In Gym Nicole told me – to my great joy – that Lauren wasn't coming with us to Port Angeles after all. And after school Jessica followed Nicole and me to Nicole's, where we changed our school bags to purses.

Nicole's parents were working late that night, so we would have the house to ourselves when we came home again. How fortunate.

Before we walked out the door and into Jessica's Mercury, I looked at myself one last time in the mirror.
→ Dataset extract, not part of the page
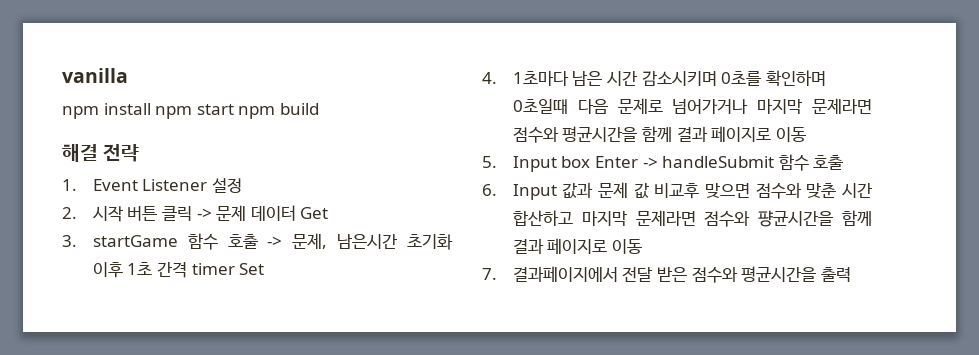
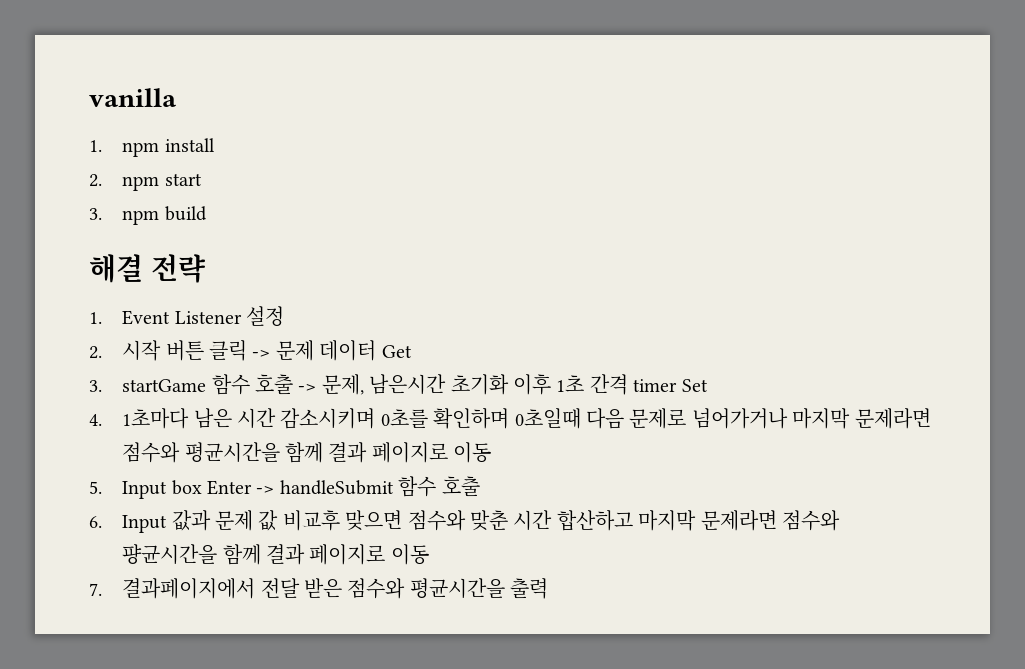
(128, 75) none -> [89,140,102,152] 1.
(151, 109) none -> [89,174,102,187] // 2.
(234, 109) none -> [89,208,102,220] // 3.

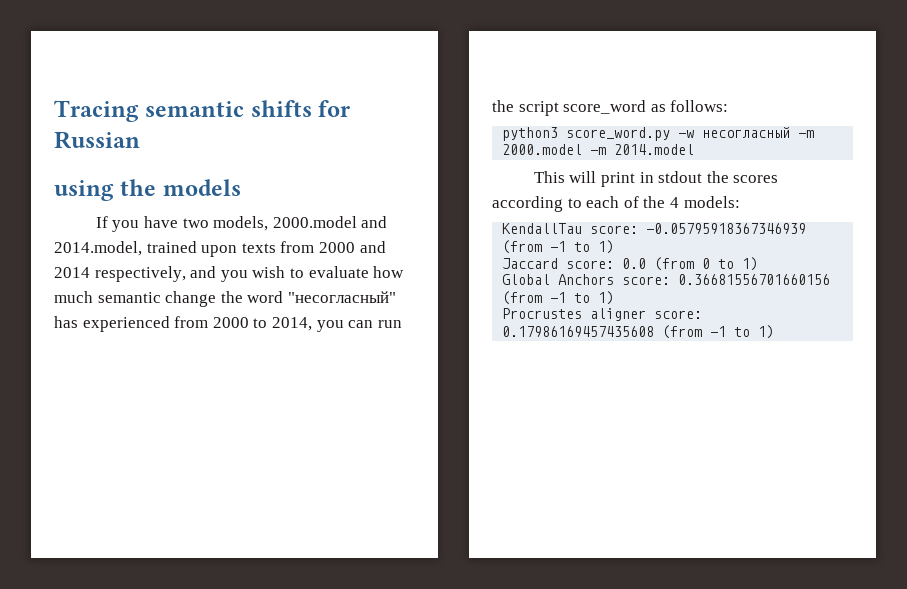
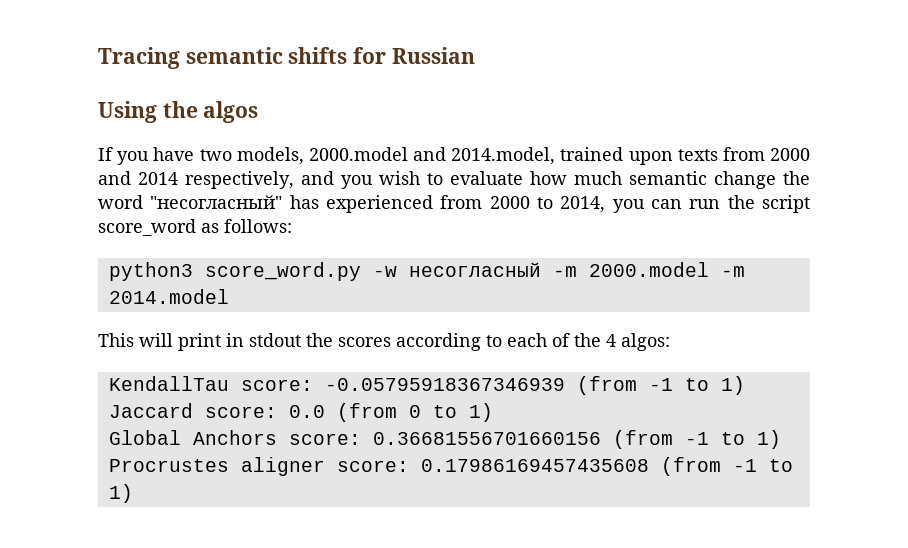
[54,179,241,201] using the models -> [98,101,259,123] Using the algos
[683,196,740,208] models: -> [621,333,670,351] algos:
_Michelle, keep your promise. Forget Edward Cullen. He's not worth it._

I couldn't have been more wrong...


	14. Chapter 13: Problems in Port Angeles

**13. Problems in Port Angeles**

Jessica drove faster than Nicole had the first time I came from Port Angeles to Forks. We reached the city by four. I hadn't really had a real girls' night for ages – and I knew the reason why. I wasn't the big pajamas party-type. I could actually be a very boyish girl – but the rush of estrogen was invigorating.

We listened to whiny rock songs – not my kind of music but at least it was bearable listening to – while she blabbered about the boys we hang out with.

Jessica's dinner with Mike had been a success and she hoped that they had reached the first-kiss stage by Saturday.

I internally sighed. No girl back in Denmark would have planned things like that – or at least talked like that about things. Ho could Jessica look at it that way? You didn't just expect to kiss people, like planning things after a calendar. At least not in my world. No, you waited for the right moment when you could feel the magic grow – when it was _now. _When you felt the electricity, the power, the magic...

I shook the thoughts out of my head. Kisses were definitely not the right thing to think about right now.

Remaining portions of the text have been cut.